• J Urban Health · Jun 2019

    Transactional Sex among Men Who Have Sex with Men: Differences by Substance Use and HIV Status.

    • Marjan Javanbakht, Amy Ragsdale, Steven Shoptaw, and Pamina M Gorbach.
    • Department of Epidemiology, University of California Los Angeles Fielding School of Public Health, Box 951772, CHS 46-082, Los Angeles, CA, 90095-1772, USA. javan@ucla.edu.
    • J Urban Health. 2019 Jun 1; 96 (3): 429-441.
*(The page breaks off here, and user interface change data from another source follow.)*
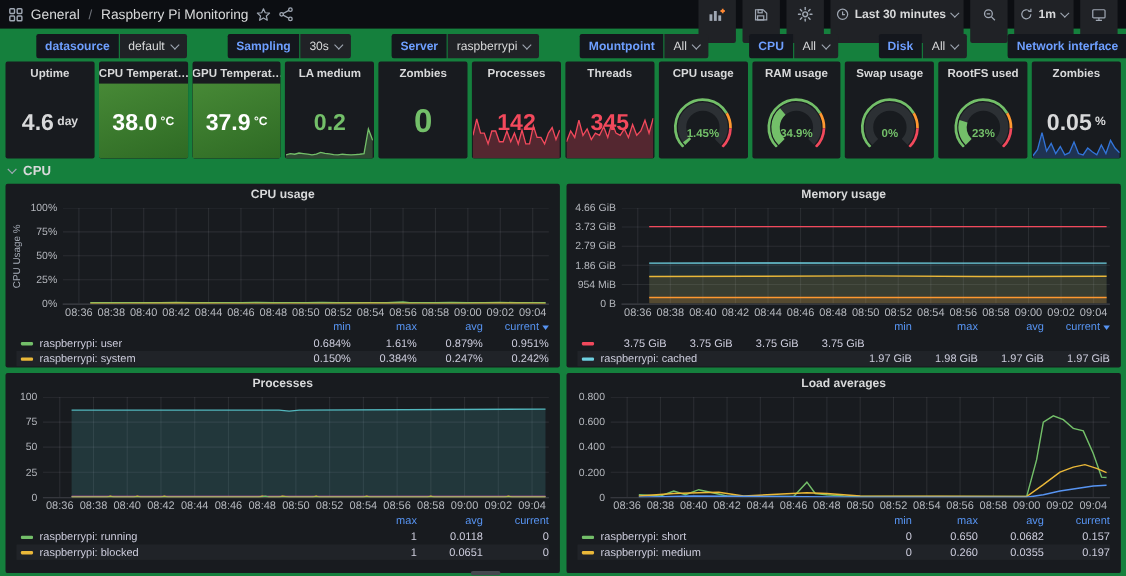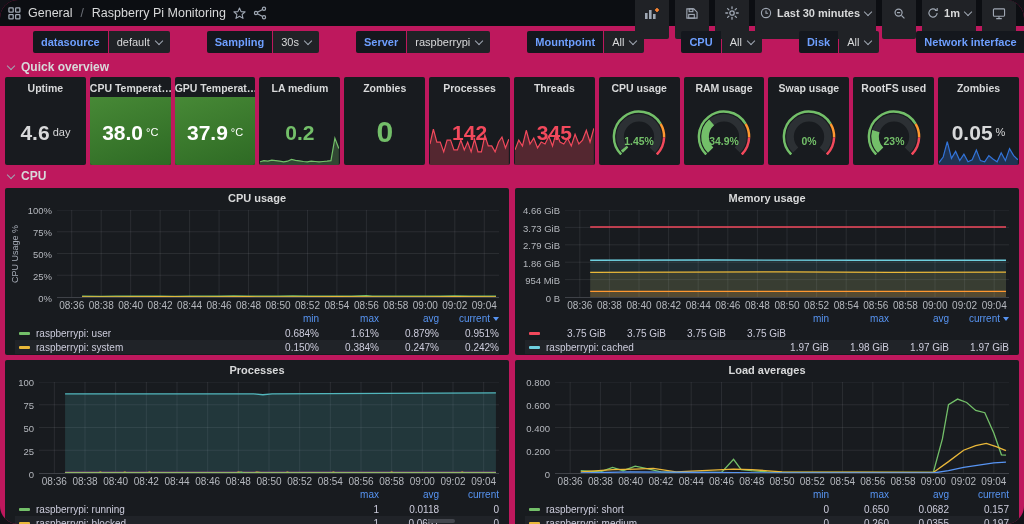--- a/index.html
+++ b/index.html
@@ -4,7 +4,7 @@
 <style>
   html,body{margin:0;padding:0;background:#111217;}
   body{font-family:"Liberation Sans","DejaVu Sans",sans-serif;color:#ccccdc;}
-  .app{position:relative;width:1024px;height:524px;background:#be185d;overflow:hidden;border-radius:18px;}
+  .app{position:relative;width:1024px;height:524px;background:#15803d;overflow:hidden;}
 
   
   .nav{height:26px;display:flex;align-items:center;justify-content:space-between;

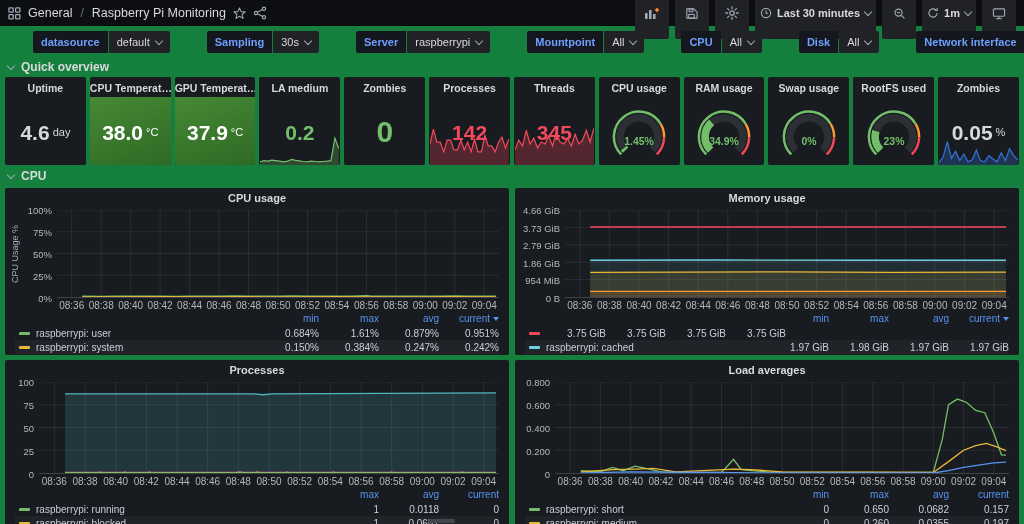--- a/index.html
+++ b/index.html
@@ -234,10 +234,6 @@
       </div>
     </div>
 
-  <div class="section-head">
-    <span class="chev"></span>
-    <span>Quick overview</span>
-  </div>
   <div class="stats-row" id="stats-row">
       <div class="stat">
         <div class="stat-title">Uptime</div>

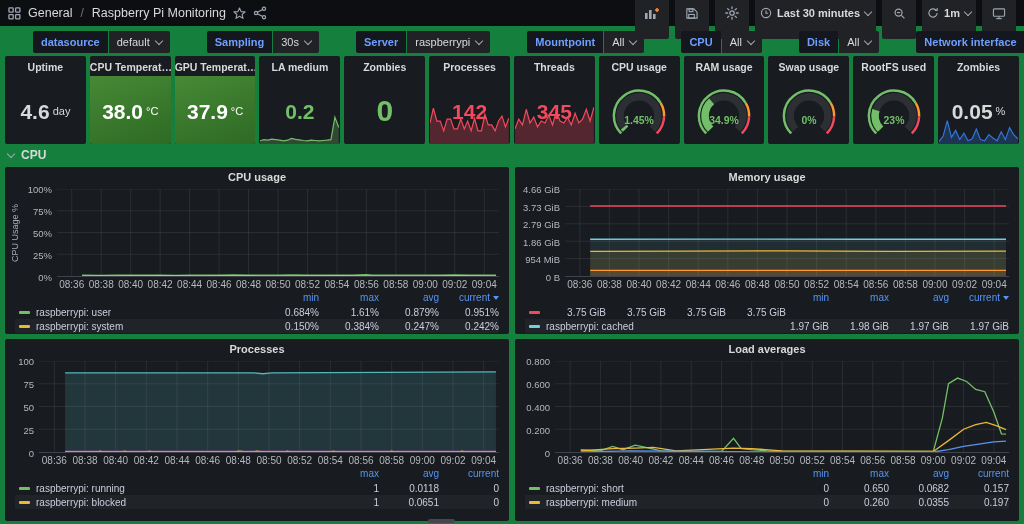--- a/index.html
+++ b/index.html
@@ -43,7 +43,7 @@
              align-items:center;justify-content:center;z-index:2;}
   .stat-bg{position:absolute;left:0;right:0;top:0;bottom:0;z-index:1;}
   .stat-value{font-size:21px;font-weight:700;line-height:1;}
-  .stat-unit{font-size:11px;font-weight:400;margin-left:3px;text-align:right;}
+  .stat-unit{font-size:11px;font-weight:700;margin-left:3px;text-align:right;}
   .stat-spark{position:absolute;left:1px;right:1px;bottom:0;z-index:1;}
   svg text{font-family:"Liberation Sans","DejaVu Sans",sans-serif;}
    AbstractExchanging money, drugs, and other goods for sex has been associated with sexual risk behaviors and increased STIs/HIV. While female sex work is well described, data on men who exchange sex for money or goods are more limited. This paper examined the prevalence and correlates of transactional sex among young men who have sex with men, especially focusing on substance use and HIV status. We conducted a cohort study of 511 participants recruited between August 2014 and December 2017 in Los Angeles, CA. Eligible participants were: (1) between 18 and 45 years of age; (2) male; and (3) if HIV-negative, reported condomless anal intercourse with a male partner in the past 6 months. By design, half were HIV-positive and half HIV-negative. At baseline and semi-annual follow-up visits, computer-assisted self-interviews were used to collect information on demographics, sexual behaviors including transactional sex which was defined as exchange of money, drugs, or a place to stay for anal intercourse. Laboratory testing was conducted for current STI/HIV status. The average age of participants was 31.4 years with 43% identifying as African American, followed by 36% as Hispanic/Latino. The prevalence of recent transactional sex across 1486 study visits was 17% (n = 255), with 74% of those reporting exchanging sex for drugs. The prevalence of transactional sex was higher among those who reported unstable housing (32 vs. 11%; p value < .01), concurrent sexual partnerships (26 vs. 9%; p value < .01), and transgender sex partners (40 vs. 15%; p value < .01). Those who reported receiving money, drugs, or shelter for sex were also more likely to report giving money, drugs, shelter for sex than men who did not report exchange sex (77 vs. 11%; p value < .01). Based on multivariable analyses after adjusting for age and race/ethnicity, HIV viral load was independently associated with transactional sex [adjusted odds ratio (AOR) = 1.4; 95% confidence interval (CI) 1.1-1.7) per log10 increase]. Additionally, those testing positive for an STI were nearly twice as likely to report transactional sex as compared to those without STIs (AOR = 1.9; 95% CI 1.2-3.5). These findings underscore the relatively high prevalence of transactional sex and its potential role in ongoing HIV transmission among this cohort of high-risk HIV-negative and HIV-positive men who have sex with men.